WHAT YOU ARE ASKED TO DO :: A faithful transcription of all the entries below is needed, without the pictures.

THE DATA ::
--

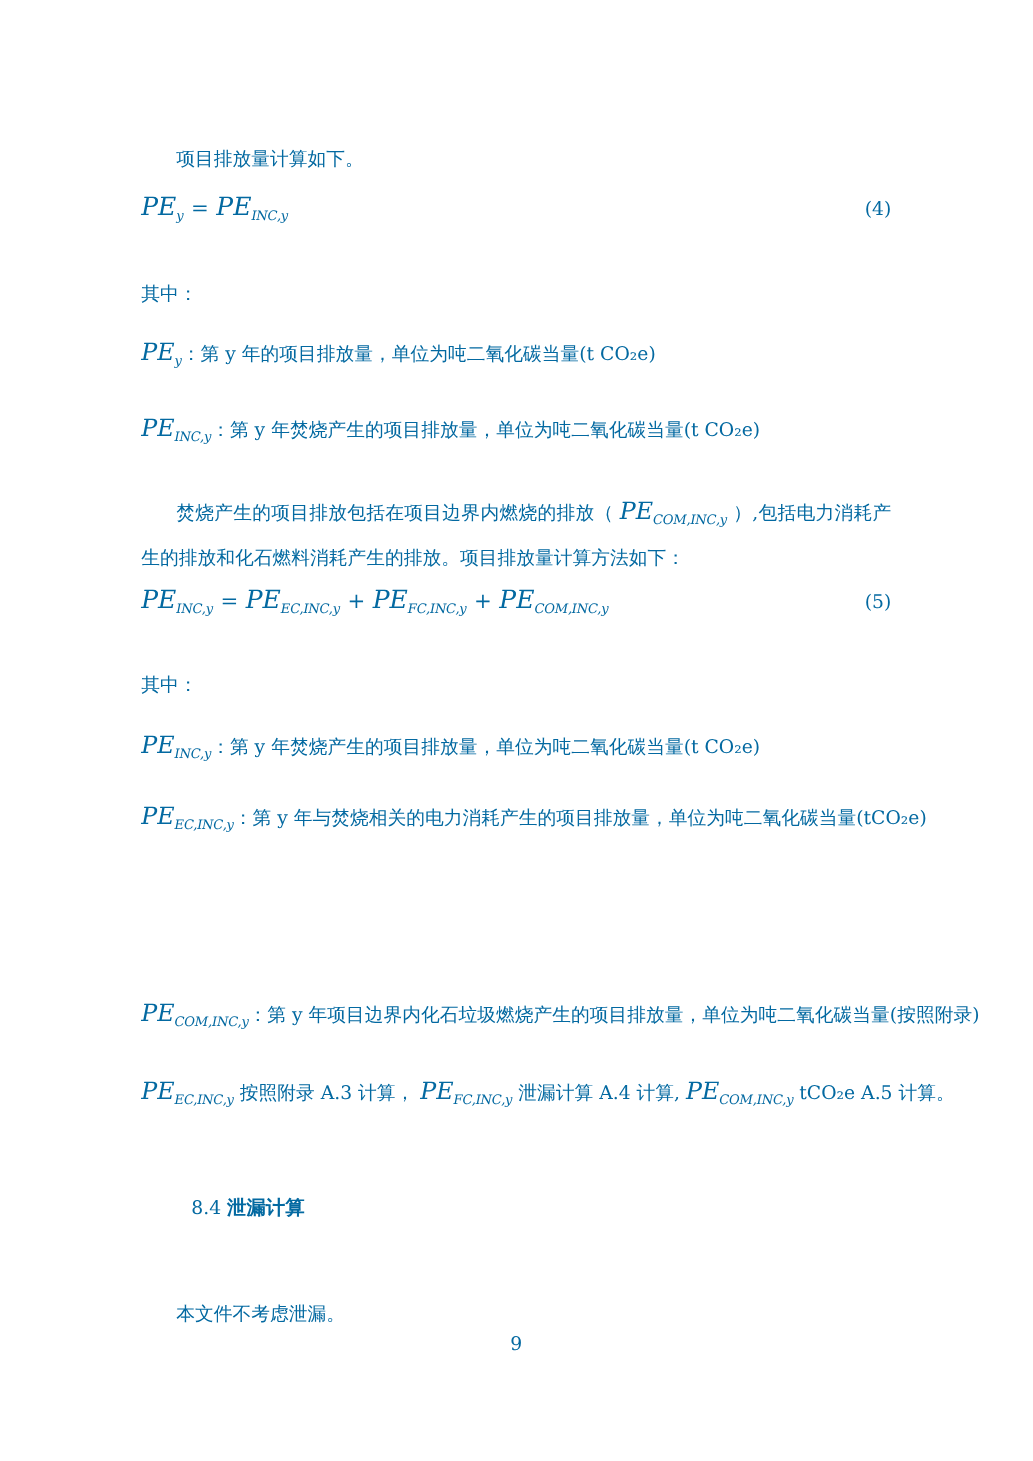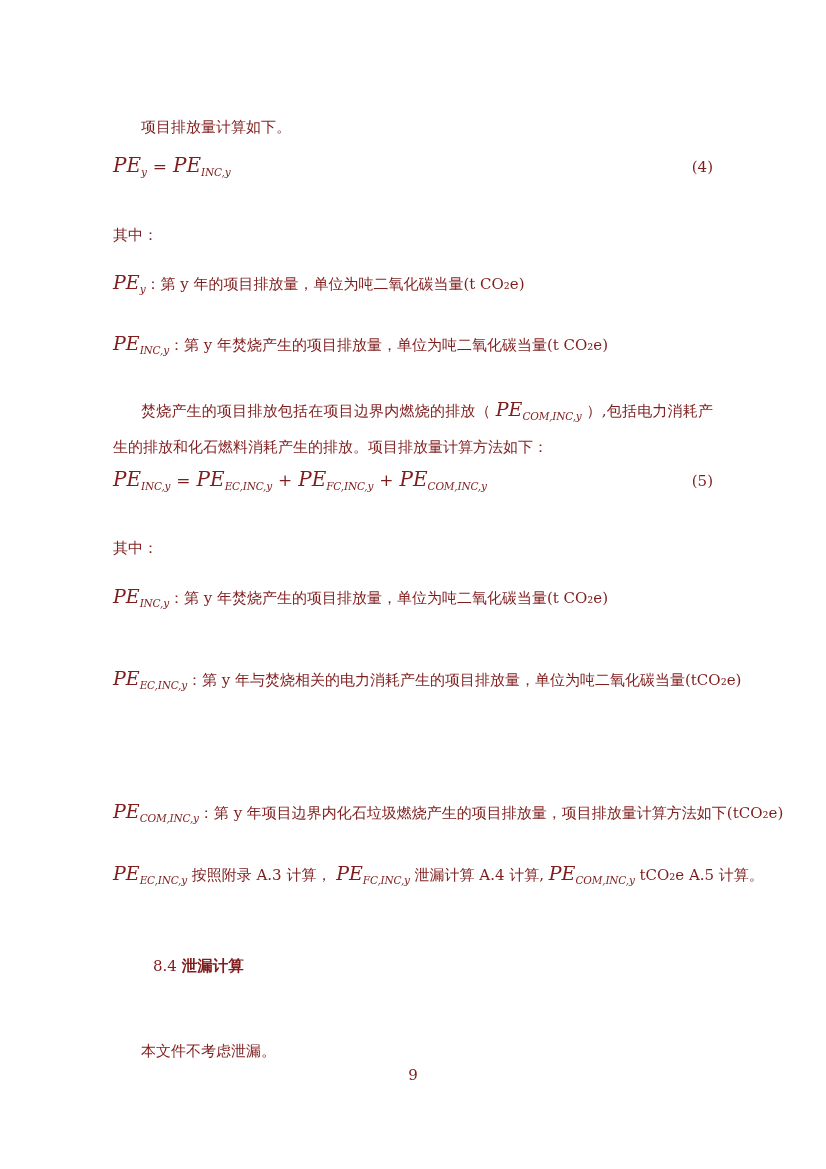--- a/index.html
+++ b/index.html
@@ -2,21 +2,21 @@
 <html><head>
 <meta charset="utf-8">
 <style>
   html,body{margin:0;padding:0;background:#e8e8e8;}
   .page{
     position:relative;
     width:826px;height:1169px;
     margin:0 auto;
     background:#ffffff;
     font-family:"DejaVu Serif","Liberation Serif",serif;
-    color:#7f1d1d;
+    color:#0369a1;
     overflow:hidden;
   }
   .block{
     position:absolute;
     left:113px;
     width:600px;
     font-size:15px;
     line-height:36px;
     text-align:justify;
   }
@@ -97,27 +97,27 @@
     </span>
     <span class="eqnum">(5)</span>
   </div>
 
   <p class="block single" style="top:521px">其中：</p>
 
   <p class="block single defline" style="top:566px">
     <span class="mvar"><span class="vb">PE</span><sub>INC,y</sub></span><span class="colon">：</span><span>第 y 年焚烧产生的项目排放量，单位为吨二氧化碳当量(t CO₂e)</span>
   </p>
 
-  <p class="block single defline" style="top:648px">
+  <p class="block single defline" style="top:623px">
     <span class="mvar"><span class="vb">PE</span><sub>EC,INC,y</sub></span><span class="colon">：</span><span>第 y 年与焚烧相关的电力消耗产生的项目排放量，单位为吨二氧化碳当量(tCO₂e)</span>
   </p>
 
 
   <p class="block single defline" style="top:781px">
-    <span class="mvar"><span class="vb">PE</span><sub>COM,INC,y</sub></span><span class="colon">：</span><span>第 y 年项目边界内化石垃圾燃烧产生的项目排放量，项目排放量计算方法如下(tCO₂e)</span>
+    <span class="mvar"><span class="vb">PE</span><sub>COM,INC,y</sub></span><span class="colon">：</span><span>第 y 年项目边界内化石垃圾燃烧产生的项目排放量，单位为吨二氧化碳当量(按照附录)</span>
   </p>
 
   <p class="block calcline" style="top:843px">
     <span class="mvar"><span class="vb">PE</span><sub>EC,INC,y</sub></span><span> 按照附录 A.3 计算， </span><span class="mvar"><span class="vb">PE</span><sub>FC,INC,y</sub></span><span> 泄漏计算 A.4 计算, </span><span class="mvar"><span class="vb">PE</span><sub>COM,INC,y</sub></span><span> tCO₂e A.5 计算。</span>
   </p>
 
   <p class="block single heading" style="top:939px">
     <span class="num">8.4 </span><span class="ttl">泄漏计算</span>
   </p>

--

OUTPUT BELOW ::
--- a/index.html
+++ b/index.html
@@ -2,21 +2,21 @@
 <html><head>
 <meta charset="utf-8">
 <style>
   html,body{margin:0;padding:0;background:#e8e8e8;}
   .page{
     position:relative;
     width:826px;height:1169px;
     margin:0 auto;
     background:#ffffff;
     font-family:"DejaVu Serif","Liberation Serif",serif;
-    color:#7f1d1d;
+    color:#0369a1;
     overflow:hidden;
   }
   .block{
     position:absolute;
     left:113px;
     width:600px;
     font-size:15px;
     line-height:36px;
     text-align:justify;
   }
@@ -97,27 +97,27 @@
     </span>
     <span class="eqnum">(5)</span>
   </div>
 
   <p class="block single" style="top:521px">其中：</p>
 
   <p class="block single defline" style="top:566px">
     <span class="mvar"><span class="vb">PE</span><sub>INC,y</sub></span><span class="colon">：</span><span>第 y 年焚烧产生的项目排放量，单位为吨二氧化碳当量(t CO₂e)</span>
   </p>
 
-  <p class="block single defline" style="top:648px">
+  <p class="block single defline" style="top:623px">
     <span class="mvar"><span class="vb">PE</span><sub>EC,INC,y</sub></span><span class="colon">：</span><span>第 y 年与焚烧相关的电力消耗产生的项目排放量，单位为吨二氧化碳当量(tCO₂e)</span>
   </p>
 
 
   <p class="block single defline" style="top:781px">
-    <span class="mvar"><span class="vb">PE</span><sub>COM,INC,y</sub></span><span class="colon">：</span><span>第 y 年项目边界内化石垃圾燃烧产生的项目排放量，项目排放量计算方法如下(tCO₂e)</span>
+    <span class="mvar"><span class="vb">PE</span><sub>COM,INC,y</sub></span><span class="colon">：</span><span>第 y 年项目边界内化石垃圾燃烧产生的项目排放量，单位为吨二氧化碳当量(按照附录)</span>
   </p>
 
   <p class="block calcline" style="top:843px">
     <span class="mvar"><span class="vb">PE</span><sub>EC,INC,y</sub></span><span> 按照附录 A.3 计算， </span><span class="mvar"><span class="vb">PE</span><sub>FC,INC,y</sub></span><span> 泄漏计算 A.4 计算, </span><span class="mvar"><span class="vb">PE</span><sub>COM,INC,y</sub></span><span> tCO₂e A.5 计算。</span>
   </p>
 
   <p class="block single heading" style="top:939px">
     <span class="num">8.4 </span><span class="ttl">泄漏计算</span>
   </p>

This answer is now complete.